= Beginning of Section =

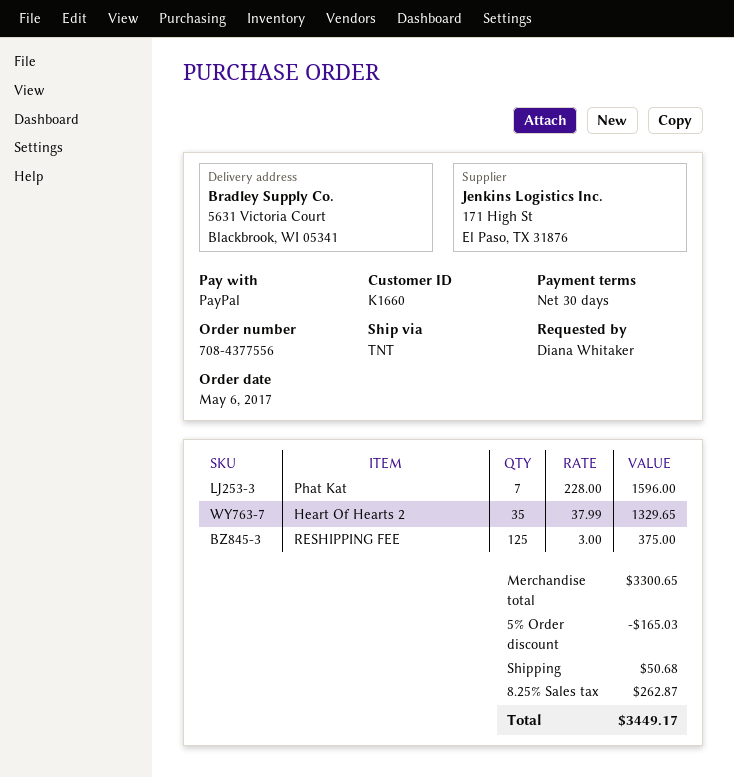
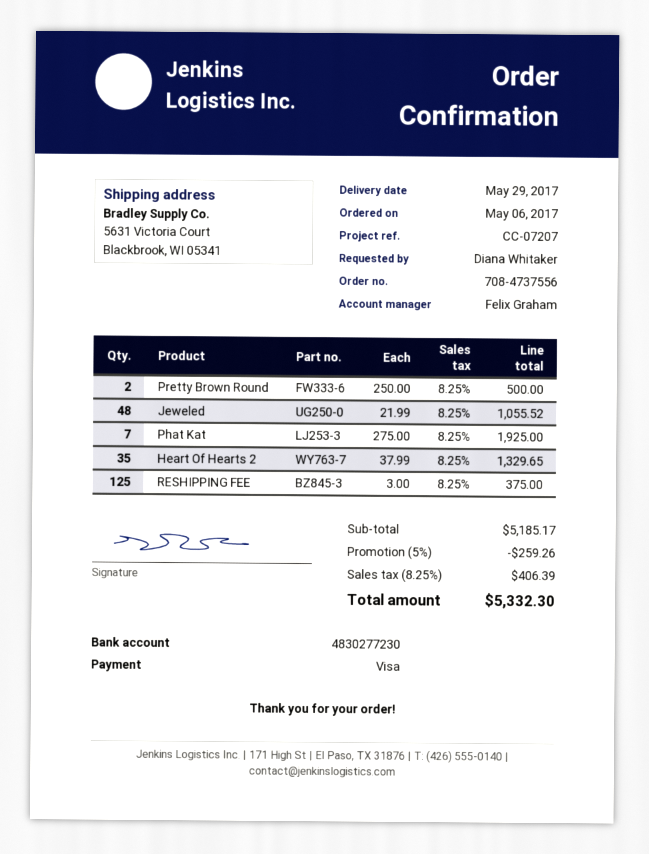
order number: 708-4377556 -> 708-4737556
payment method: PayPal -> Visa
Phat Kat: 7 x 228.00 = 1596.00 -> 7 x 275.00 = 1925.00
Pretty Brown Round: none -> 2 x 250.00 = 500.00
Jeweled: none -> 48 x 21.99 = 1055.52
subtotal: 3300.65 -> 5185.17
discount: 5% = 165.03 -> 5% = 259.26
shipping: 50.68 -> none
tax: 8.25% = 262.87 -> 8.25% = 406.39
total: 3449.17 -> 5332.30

= End of Section =
= Beginning of Section =

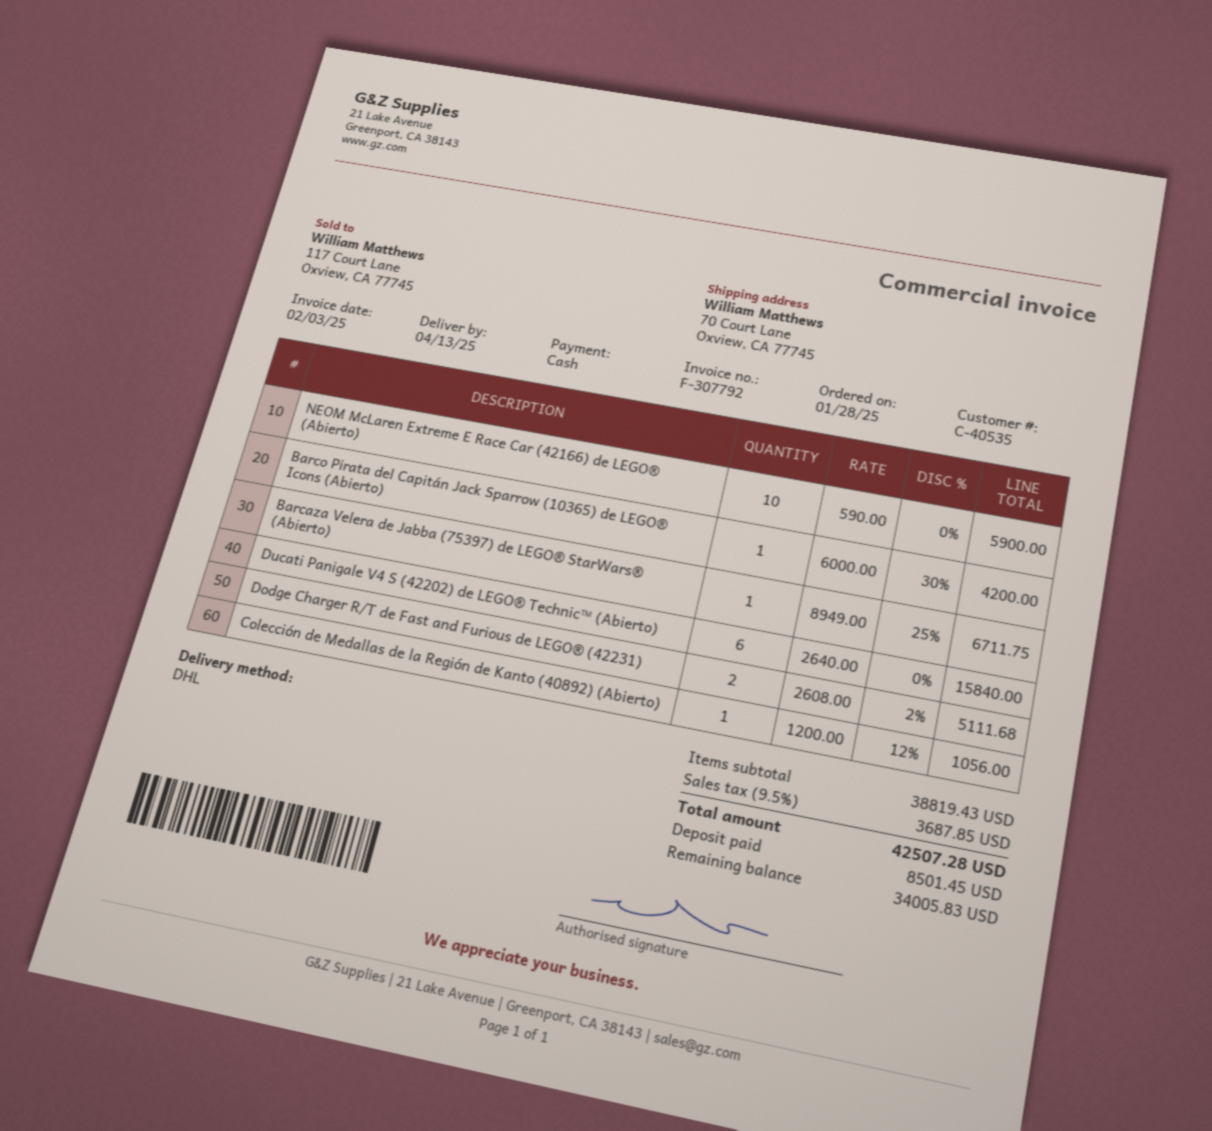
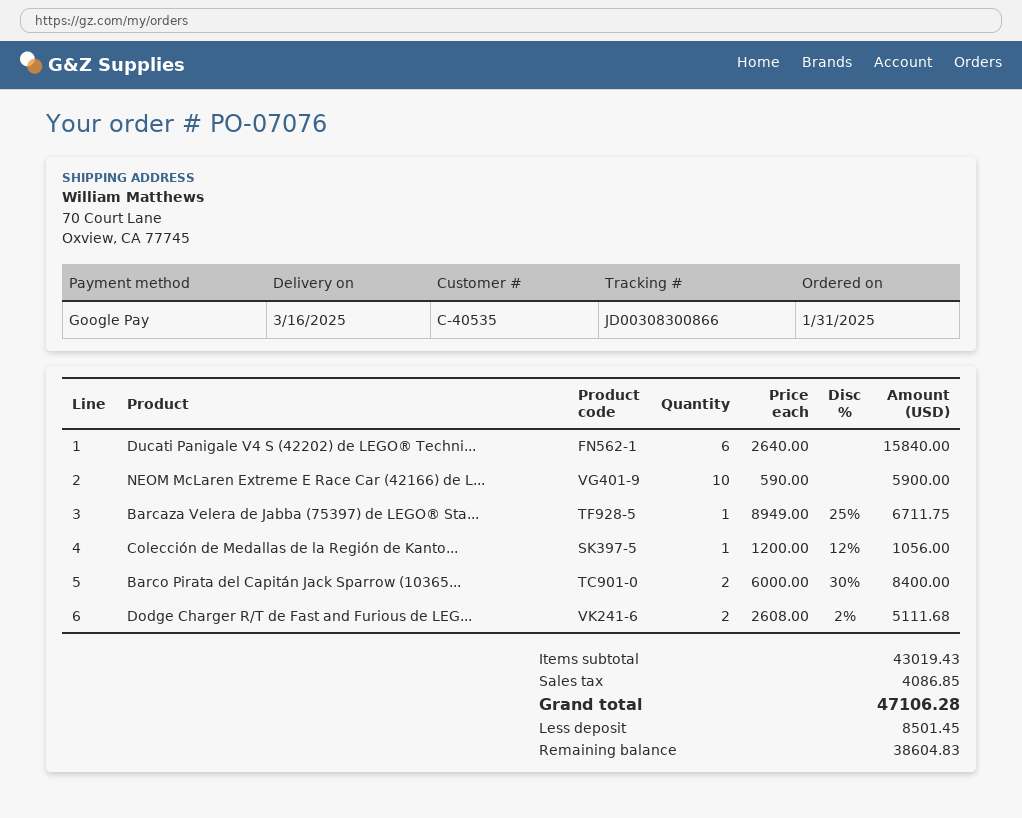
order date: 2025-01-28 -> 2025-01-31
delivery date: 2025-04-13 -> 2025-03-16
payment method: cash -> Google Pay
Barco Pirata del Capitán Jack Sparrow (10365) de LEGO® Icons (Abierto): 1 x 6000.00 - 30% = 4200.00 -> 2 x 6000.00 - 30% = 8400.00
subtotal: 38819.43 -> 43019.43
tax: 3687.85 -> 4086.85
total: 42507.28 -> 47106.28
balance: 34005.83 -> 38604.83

= End of Section =

### ACTION ITEM
Output, from the data above, the lines from the line with "order date: 2025-01-28 -> 2025-01-31" to the line with "balance: 34005.83 -> 38604.83" exactly as they stand, both ends included and nothing else.

### FINAL ANSWER
order date: 2025-01-28 -> 2025-01-31
delivery date: 2025-04-13 -> 2025-03-16
payment method: cash -> Google Pay
Barco Pirata del Capitán Jack Sparrow (10365) de LEGO® Icons (Abierto): 1 x 6000.00 - 30% = 4200.00 -> 2 x 6000.00 - 30% = 8400.00
subtotal: 38819.43 -> 43019.43
tax: 3687.85 -> 4086.85
total: 42507.28 -> 47106.28
balance: 34005.83 -> 38604.83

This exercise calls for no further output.